**Work instructions**
Reproduce the entries below in full, word for word.

——

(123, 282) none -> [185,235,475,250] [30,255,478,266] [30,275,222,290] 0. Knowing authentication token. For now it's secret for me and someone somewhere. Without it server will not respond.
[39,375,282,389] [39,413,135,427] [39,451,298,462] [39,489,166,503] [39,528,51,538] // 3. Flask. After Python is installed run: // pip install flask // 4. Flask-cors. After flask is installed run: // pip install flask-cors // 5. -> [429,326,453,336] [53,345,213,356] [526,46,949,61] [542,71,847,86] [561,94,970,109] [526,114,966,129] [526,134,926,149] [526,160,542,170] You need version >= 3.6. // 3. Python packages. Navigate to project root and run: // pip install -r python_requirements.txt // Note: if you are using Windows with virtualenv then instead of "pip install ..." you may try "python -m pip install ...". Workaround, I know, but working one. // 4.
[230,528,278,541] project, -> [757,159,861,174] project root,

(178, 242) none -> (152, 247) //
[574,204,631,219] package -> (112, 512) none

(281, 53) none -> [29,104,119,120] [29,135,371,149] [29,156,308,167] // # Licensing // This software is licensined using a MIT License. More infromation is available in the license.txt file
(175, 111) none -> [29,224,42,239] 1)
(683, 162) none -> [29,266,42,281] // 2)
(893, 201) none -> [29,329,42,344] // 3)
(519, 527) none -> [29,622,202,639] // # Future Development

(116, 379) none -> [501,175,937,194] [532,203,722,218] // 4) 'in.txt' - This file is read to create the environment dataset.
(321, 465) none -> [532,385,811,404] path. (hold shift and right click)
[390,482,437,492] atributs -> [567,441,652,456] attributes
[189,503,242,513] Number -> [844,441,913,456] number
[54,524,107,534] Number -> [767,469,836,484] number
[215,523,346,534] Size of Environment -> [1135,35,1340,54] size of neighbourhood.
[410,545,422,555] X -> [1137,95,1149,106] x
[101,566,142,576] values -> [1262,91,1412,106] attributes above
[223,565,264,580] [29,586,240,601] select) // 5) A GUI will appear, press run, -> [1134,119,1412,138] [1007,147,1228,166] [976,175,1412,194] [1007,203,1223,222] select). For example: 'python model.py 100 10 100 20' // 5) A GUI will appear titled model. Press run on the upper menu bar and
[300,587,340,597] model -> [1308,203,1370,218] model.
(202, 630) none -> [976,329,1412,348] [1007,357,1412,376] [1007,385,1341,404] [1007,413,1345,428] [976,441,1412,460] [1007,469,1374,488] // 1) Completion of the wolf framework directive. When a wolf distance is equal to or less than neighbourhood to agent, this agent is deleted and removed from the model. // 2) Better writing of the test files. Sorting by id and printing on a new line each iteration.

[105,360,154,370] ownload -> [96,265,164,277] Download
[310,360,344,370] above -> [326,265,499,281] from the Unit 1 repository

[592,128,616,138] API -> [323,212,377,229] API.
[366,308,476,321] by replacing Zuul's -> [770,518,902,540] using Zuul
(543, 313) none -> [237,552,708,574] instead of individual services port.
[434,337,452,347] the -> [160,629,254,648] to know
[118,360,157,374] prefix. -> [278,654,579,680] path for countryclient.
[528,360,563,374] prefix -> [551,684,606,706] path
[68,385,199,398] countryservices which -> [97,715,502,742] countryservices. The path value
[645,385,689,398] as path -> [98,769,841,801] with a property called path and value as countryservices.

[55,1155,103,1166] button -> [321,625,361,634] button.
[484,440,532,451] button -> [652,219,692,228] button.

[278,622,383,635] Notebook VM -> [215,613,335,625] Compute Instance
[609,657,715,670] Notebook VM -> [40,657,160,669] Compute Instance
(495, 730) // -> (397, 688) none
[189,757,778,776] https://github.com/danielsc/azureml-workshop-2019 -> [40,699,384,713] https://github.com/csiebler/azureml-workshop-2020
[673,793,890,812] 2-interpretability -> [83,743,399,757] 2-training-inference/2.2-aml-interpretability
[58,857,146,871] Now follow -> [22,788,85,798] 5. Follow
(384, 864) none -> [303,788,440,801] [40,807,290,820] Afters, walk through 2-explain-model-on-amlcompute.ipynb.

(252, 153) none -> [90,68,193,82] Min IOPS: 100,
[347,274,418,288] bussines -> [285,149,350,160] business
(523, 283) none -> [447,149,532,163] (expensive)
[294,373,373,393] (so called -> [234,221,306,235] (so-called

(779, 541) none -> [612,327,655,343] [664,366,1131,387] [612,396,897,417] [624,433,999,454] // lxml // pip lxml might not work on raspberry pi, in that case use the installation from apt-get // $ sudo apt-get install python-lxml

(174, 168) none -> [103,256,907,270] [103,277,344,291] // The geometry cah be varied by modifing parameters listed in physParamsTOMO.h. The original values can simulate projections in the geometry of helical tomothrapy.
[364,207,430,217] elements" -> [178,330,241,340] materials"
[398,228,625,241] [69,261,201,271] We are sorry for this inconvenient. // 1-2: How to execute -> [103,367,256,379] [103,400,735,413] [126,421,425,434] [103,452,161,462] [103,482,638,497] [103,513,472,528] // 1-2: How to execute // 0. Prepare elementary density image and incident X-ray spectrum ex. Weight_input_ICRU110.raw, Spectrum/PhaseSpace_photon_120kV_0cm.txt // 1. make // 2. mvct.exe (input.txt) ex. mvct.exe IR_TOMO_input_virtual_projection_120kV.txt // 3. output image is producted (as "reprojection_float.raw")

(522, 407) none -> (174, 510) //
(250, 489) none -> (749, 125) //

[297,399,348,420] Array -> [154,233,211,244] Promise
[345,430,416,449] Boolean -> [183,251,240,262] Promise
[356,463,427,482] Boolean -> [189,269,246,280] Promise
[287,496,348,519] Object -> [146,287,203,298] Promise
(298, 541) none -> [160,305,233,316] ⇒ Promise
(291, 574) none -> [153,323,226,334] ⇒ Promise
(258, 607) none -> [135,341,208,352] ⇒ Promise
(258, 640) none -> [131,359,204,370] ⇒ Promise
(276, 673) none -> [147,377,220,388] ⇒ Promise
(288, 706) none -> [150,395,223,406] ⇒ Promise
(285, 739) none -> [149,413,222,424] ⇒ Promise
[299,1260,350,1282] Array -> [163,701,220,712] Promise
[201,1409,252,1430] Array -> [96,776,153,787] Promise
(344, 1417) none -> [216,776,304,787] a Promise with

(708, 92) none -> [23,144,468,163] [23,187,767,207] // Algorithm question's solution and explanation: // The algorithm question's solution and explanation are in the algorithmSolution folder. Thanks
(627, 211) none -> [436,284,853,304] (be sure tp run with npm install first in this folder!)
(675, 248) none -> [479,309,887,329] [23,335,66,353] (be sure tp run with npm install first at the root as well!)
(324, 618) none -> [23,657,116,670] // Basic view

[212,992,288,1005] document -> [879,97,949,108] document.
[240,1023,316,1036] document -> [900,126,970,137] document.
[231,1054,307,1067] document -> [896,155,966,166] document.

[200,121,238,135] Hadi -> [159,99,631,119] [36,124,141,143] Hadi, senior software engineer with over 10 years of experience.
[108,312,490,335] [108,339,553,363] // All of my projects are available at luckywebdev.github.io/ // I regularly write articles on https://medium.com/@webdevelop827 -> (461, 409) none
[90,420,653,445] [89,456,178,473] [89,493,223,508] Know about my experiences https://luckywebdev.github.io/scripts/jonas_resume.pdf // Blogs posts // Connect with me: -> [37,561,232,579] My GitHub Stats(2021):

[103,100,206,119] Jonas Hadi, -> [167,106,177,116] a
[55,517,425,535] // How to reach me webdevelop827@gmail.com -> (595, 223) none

——

**Result of this task**
(123, 282) none -> [185,235,475,250] [30,255,478,266] [30,275,222,290] 0. Knowing authentication token. For now it's secret for me and someone somewhere. Without it server will not respond.
[39,375,282,389] [39,413,135,427] [39,451,298,462] [39,489,166,503] [39,528,51,538] // 3. Flask. After Python is installed run: // pip install flask // 4. Flask-cors. After flask is installed run: // pip install flask-cors // 5. -> [429,326,453,336] [53,345,213,356] [526,46,949,61] [542,71,847,86] [561,94,970,109] [526,114,966,129] [526,134,926,149] [526,160,542,170] You need version >= 3.6. // 3. Python packages. Navigate to project root and run: // pip install -r python_requirements.txt // Note: if you are using Windows with virtualenv then instead of "pip install ..." you may try "python -m pip install ...". Workaround, I know, but working one. // 4.
[230,528,278,541] project, -> [757,159,861,174] project root,

(178, 242) none -> (152, 247) //
[574,204,631,219] package -> (112, 512) none

(281, 53) none -> [29,104,119,120] [29,135,371,149] [29,156,308,167] // # Licensing // This software is licensined using a MIT License. More infromation is available in the license.txt file
(175, 111) none -> [29,224,42,239] 1)
(683, 162) none -> [29,266,42,281] // 2)
(893, 201) none -> [29,329,42,344] // 3)
(519, 527) none -> [29,622,202,639] // # Future Development

(116, 379) none -> [501,175,937,194] [532,203,722,218] // 4) 'in.txt' - This file is read to create the environment dataset.
(321, 465) none -> [532,385,811,404] path. (hold shift and right click)
[390,482,437,492] atributs -> [567,441,652,456] attributes
[189,503,242,513] Number -> [844,441,913,456] number
[54,524,107,534] Number -> [767,469,836,484] number
[215,523,346,534] Size of Environment -> [1135,35,1340,54] size of neighbourhood.
[410,545,422,555] X -> [1137,95,1149,106] x
[101,566,142,576] values -> [1262,91,1412,106] attributes above
[223,565,264,580] [29,586,240,601] select) // 5) A GUI will appear, press run, -> [1134,119,1412,138] [1007,147,1228,166] [976,175,1412,194] [1007,203,1223,222] select). For example: 'python model.py 100 10 100 20' // 5) A GUI will appear titled model. Press run on the upper menu bar and
[300,587,340,597] model -> [1308,203,1370,218] model.
(202, 630) none -> [976,329,1412,348] [1007,357,1412,376] [1007,385,1341,404] [1007,413,1345,428] [976,441,1412,460] [1007,469,1374,488] // 1) Completion of the wolf framework directive. When a wolf distance is equal to or less than neighbourhood to agent, this agent is deleted and removed from the model. // 2) Better writing of the test files. Sorting by id and printing on a new line each iteration.

[105,360,154,370] ownload -> [96,265,164,277] Download
[310,360,344,370] above -> [326,265,499,281] from the Unit 1 repository

[592,128,616,138] API -> [323,212,377,229] API.
[366,308,476,321] by replacing Zuul's -> [770,518,902,540] using Zuul
(543, 313) none -> [237,552,708,574] instead of individual services port.
[434,337,452,347] the -> [160,629,254,648] to know
[118,360,157,374] prefix. -> [278,654,579,680] path for countryclient.
[528,360,563,374] prefix -> [551,684,606,706] path
[68,385,199,398] countryservices which -> [97,715,502,742] countryservices. The path value
[645,385,689,398] as path -> [98,769,841,801] with a property called path and value as countryservices.

[55,1155,103,1166] button -> [321,625,361,634] button.
[484,440,532,451] button -> [652,219,692,228] button.

[278,622,383,635] Notebook VM -> [215,613,335,625] Compute Instance
[609,657,715,670] Notebook VM -> [40,657,160,669] Compute Instance
(495, 730) // -> (397, 688) none
[189,757,778,776] https://github.com/danielsc/azureml-workshop-2019 -> [40,699,384,713] https://github.com/csiebler/azureml-workshop-2020
[673,793,890,812] 2-interpretability -> [83,743,399,757] 2-training-inference/2.2-aml-interpretability
[58,857,146,871] Now follow -> [22,788,85,798] 5. Follow
(384, 864) none -> [303,788,440,801] [40,807,290,820] Afters, walk through 2-explain-model-on-amlcompute.ipynb.

(252, 153) none -> [90,68,193,82] Min IOPS: 100,
[347,274,418,288] bussines -> [285,149,350,160] business
(523, 283) none -> [447,149,532,163] (expensive)
[294,373,373,393] (so called -> [234,221,306,235] (so-called

(779, 541) none -> [612,327,655,343] [664,366,1131,387] [612,396,897,417] [624,433,999,454] // lxml // pip lxml might not work on raspberry pi, in that case use the installation from apt-get // $ sudo apt-get install python-lxml

(174, 168) none -> [103,256,907,270] [103,277,344,291] // The geometry cah be varied by modifing parameters listed in physParamsTOMO.h. The original values can simulate projections in the geometry of helical tomothrapy.
[364,207,430,217] elements" -> [178,330,241,340] materials"
[398,228,625,241] [69,261,201,271] We are sorry for this inconvenient. // 1-2: How to execute -> [103,367,256,379] [103,400,735,413] [126,421,425,434] [103,452,161,462] [103,482,638,497] [103,513,472,528] // 1-2: How to execute // 0. Prepare elementary density image and incident X-ray spectrum ex. Weight_input_ICRU110.raw, Spectrum/PhaseSpace_photon_120kV_0cm.txt // 1. make // 2. mvct.exe (input.txt) ex. mvct.exe IR_TOMO_input_virtual_projection_120kV.txt // 3. output image is producted (as "reprojection_float.raw")

(522, 407) none -> (174, 510) //
(250, 489) none -> (749, 125) //

[297,399,348,420] Array -> [154,233,211,244] Promise
[345,430,416,449] Boolean -> [183,251,240,262] Promise
[356,463,427,482] Boolean -> [189,269,246,280] Promise
[287,496,348,519] Object -> [146,287,203,298] Promise
(298, 541) none -> [160,305,233,316] ⇒ Promise
(291, 574) none -> [153,323,226,334] ⇒ Promise
(258, 607) none -> [135,341,208,352] ⇒ Promise
(258, 640) none -> [131,359,204,370] ⇒ Promise
(276, 673) none -> [147,377,220,388] ⇒ Promise
(288, 706) none -> [150,395,223,406] ⇒ Promise
(285, 739) none -> [149,413,222,424] ⇒ Promise
[299,1260,350,1282] Array -> [163,701,220,712] Promise
[201,1409,252,1430] Array -> [96,776,153,787] Promise
(344, 1417) none -> [216,776,304,787] a Promise with

(708, 92) none -> [23,144,468,163] [23,187,767,207] // Algorithm question's solution and explanation: // The algorithm question's solution and explanation are in the algorithmSolution folder. Thanks
(627, 211) none -> [436,284,853,304] (be sure tp run with npm install first in this folder!)
(675, 248) none -> [479,309,887,329] [23,335,66,353] (be sure tp run with npm install first at the root as well!)
(324, 618) none -> [23,657,116,670] // Basic view

[212,992,288,1005] document -> [879,97,949,108] document.
[240,1023,316,1036] document -> [900,126,970,137] document.
[231,1054,307,1067] document -> [896,155,966,166] document.

[200,121,238,135] Hadi -> [159,99,631,119] [36,124,141,143] Hadi, senior software engineer with over 10 years of experience.
[108,312,490,335] [108,339,553,363] // All of my projects are available at luckywebdev.github.io/ // I regularly write articles on https://medium.com/@webdevelop827 -> (461, 409) none
[90,420,653,445] [89,456,178,473] [89,493,223,508] Know about my experiences https://luckywebdev.github.io/scripts/jonas_resume.pdf // Blogs posts // Connect with me: -> [37,561,232,579] My GitHub Stats(2021):

[103,100,206,119] Jonas Hadi, -> [167,106,177,116] a
[55,517,425,535] // How to reach me webdevelop827@gmail.com -> (595, 223) none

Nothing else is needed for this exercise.